The Energy Policy Institute, based at Boise State University, and its partners have been selected by the U.S. Department of Energy to study consent-based siting approaches for consolidated interim storage of spent nuclear fuel. The U.S Department of Energy announced a total of $26 million in funding to support the work in 13 communities. Currently, spent nuclear fuel from commercial nuclear power plants is stored at nuclear facilities across the country.

The Energy Policy Institute (EPI), the policy arm for the Center for Advanced Energy Studies, will lead a team of eight universities plus the National Tribal Energy Association, along with industry and public sector partners, in a newly established consortium named Common Ground. EPI is a non-partisan and evidence-based center that specializes in the social and technical dimensions of energy system change. EPI Director Kathy Araújo, the principal investigator (PI) for the project and a professor of Sustainable Energy Systems, Innovation and Policy at Boise State, will work with Co-PI and EPI Assistant Director Cassie Koerner, along with abroad, multi-institutional team to develop briefings and establish the consortium.

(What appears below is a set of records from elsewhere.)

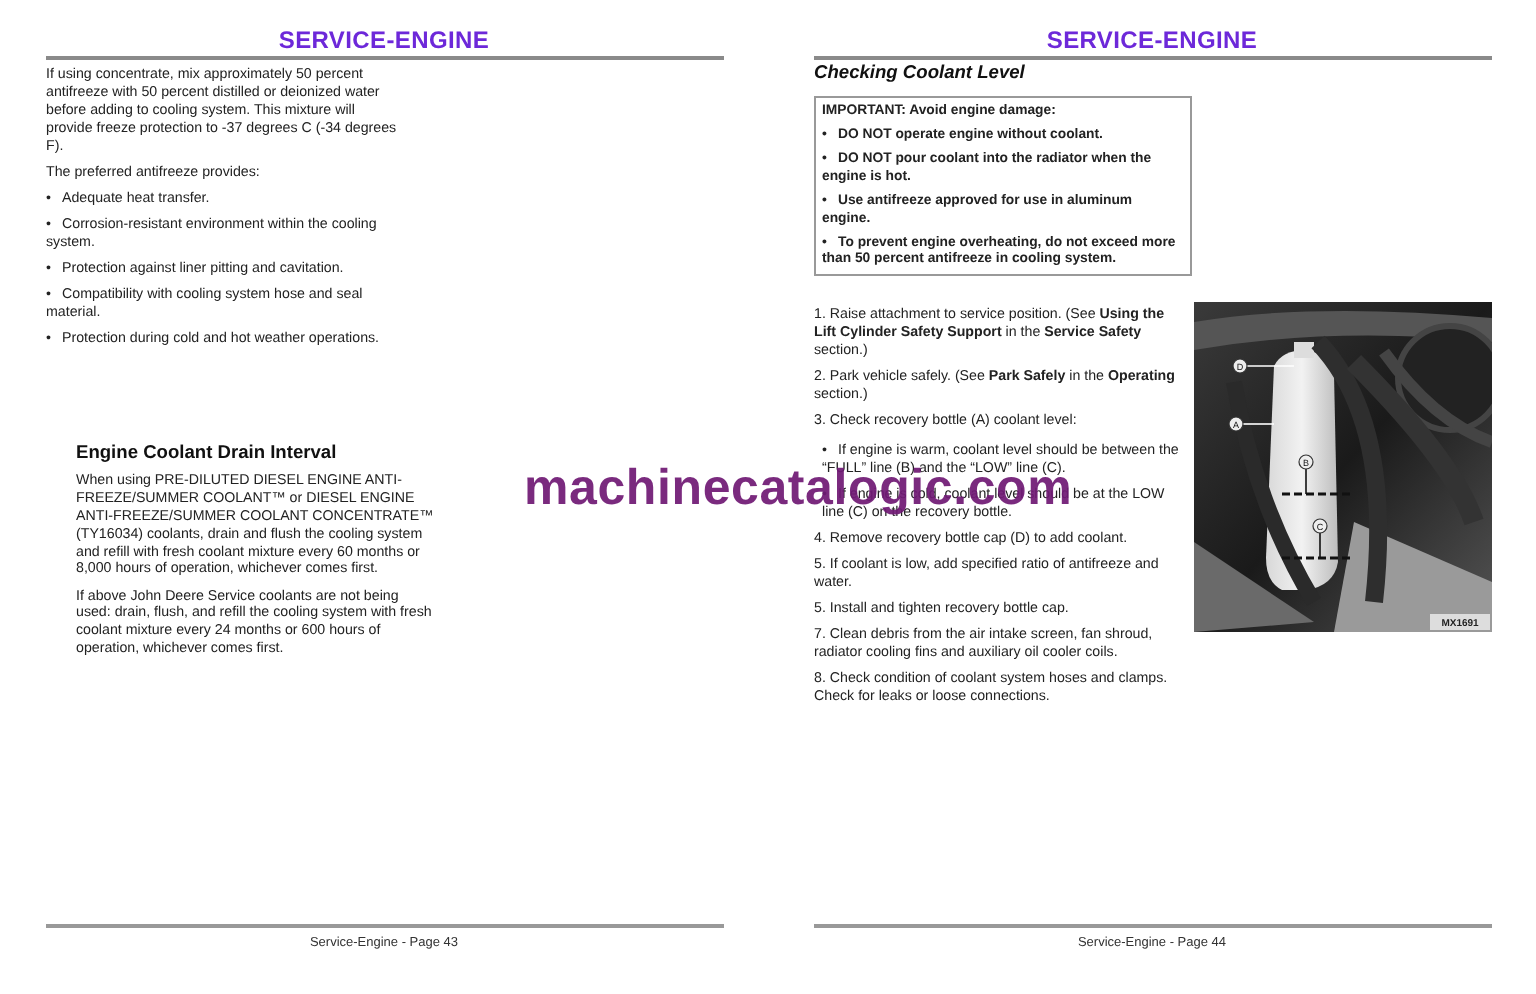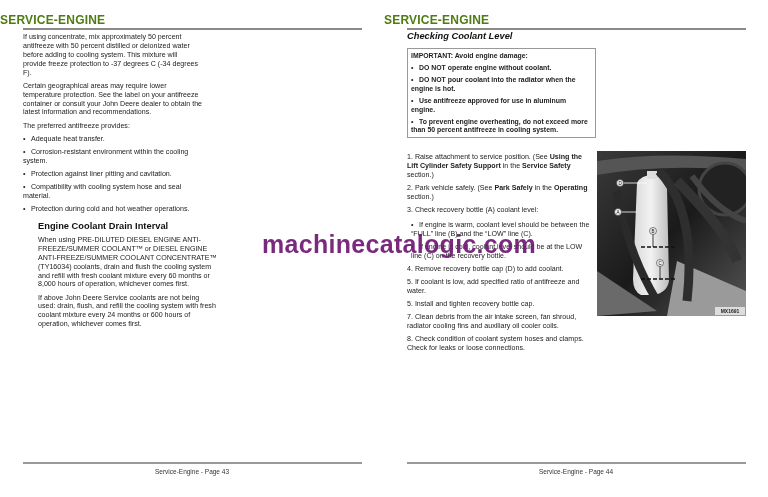--- a/index.html
+++ b/index.html
@@ -1,22 +1,22 @@
 <!DOCTYPE html>
 <html><head>
 <meta charset="utf-8">
 <style>
   html, body { margin: 0; padding: 0; background: #ffffff; }
   body { width: 768px; height: 497px; position: relative; overflow: hidden;
          font-family: "Liberation Sans", sans-serif; color: #222; }
   .page { position: absolute; top: 0; width: 384px; height: 497px; }
   .page.left { left: 0; }
   .page.right { left: 384px; }
-  .page-header { position: absolute; top: 13px; left: 0; width: 384px; text-align: left;
-                 font-weight: bold; font-size: 12px; letter-spacing: 0.2px; color: #4d7c0f; }
+  .page-header { position: absolute; top: 13px; left: 0; width: 384px; text-align: center;
+                 font-weight: bold; font-size: 12px; letter-spacing: 0.2px; color: #6d28d9; }
   .rule { position: absolute; left: 23px; width: 339px; height: 2px; background: #8a8a8a; }
   .rule.top { top: 28px; }
   .rule.bottom { top: 462px; height: 2px; background: #999; }
   .footer { position: absolute; top: 468px; left: 0; width: 384px; text-align: center;
             font-size: 6.5px; color: #333; }
   .col { position: absolute; left: 23px; width: 180px; font-size: 7.1px; line-height: 8.9px; }
   .col p { margin: 0 0 4.2px 0; }
   .bullet { padding-left: 0; }
   .bullet .dot { display: inline-block; width: 8px; }
   h3 { margin: 0; font-size: 9.3px; font-weight: bold; color: #111; }
@@ -30,21 +30,20 @@
 </style>
 </head>
 <body>
 
 <div class="page left">
   <div class="page-header">SERVICE-ENGINE</div>
   <div class="rule top"></div>
 
   <div class="col" style="top:33px;">
     <p style="width:176px;">If using concentrate, mix approximately 50 percent antifreeze with 50 percent distilled or deionized water before adding to cooling system. This mixture will provide freeze protection to -37 degrees C (-34 degrees F).</p>
-    <p style="width:182px;">Certain geographical areas may require lower temperature protection. See the label on your antifreeze container or consult your John Deere dealer to obtain the latest information and recommendations.</p>
     <p>The preferred antifreeze provides:</p>
     <p class="bullet"><span class="dot">•</span><span>Adequate heat transfer.</span></p>
     <p class="bullet" style="width:176px;"><span class="dot">•</span><span>Corrosion-resistant environment within the cooling system.</span></p>
     <p class="bullet"><span class="dot">•</span><span>Protection against liner pitting and cavitation.</span></p>
     <p class="bullet" style="width:172px;"><span class="dot">•</span><span>Compatibility with cooling system hose and seal material.</span></p>
     <p class="bullet" style="width:186px;"><span class="dot">•</span><span>Protection during cold and hot weather operations.</span></p>
   </div>
 
   <div class="col" style="top:222px;margin-left:15px;">
     <h3 style="margin-bottom:5px;">Engine Coolant Drain Interval</h3>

“The United States is at an important juncture in terms of how we store and manage nuclear waste,” said Araújo. “With this initiative, we will draw on practical insights from historical and current examples of large/complex infrastructure siting with our partners and collaborating communities to put forward recommendations for consent-based siting that accounts for local knowledge and priorities.”

Additional project team researchers include:

  • National Tribal Energy Association – Daniel Cardenas
  • Arizona State University – Majia Nadesan, Communication Studies
  • Colorado State University – Stephanie Malin, Sociology; and Mindy Hill,

Center for Environmental Justice

  • Idaho State University – Sarah Robey, History
  • Montana State University – Julia Haggerty, Earth Sciences; Lee Spangler, Energy Research Institute
  • University of Idaho – R. A. (Bob) Borrelli, Nuclear Engineering and Industrial Management
  • University of Michigan – Denia Djokic, Fastest Path to Zero Initiative/Nuclear Engineering and Radiological Science
  • University of Wyoming, Haub School of the Environment – Weston Eaton, Temple Stoellinger, and Steve Smutko.

DOE competitively selected diverse awardees from varied regions of the country that will each receive $2 million to explore better practices for siting interim storage facilities. Awardees will establish consent-based siting consortia that will elicit input to refine the department’s consent-based siting process, lead community and stakeholder engagement efforts, and develop strategies that support mutual learning.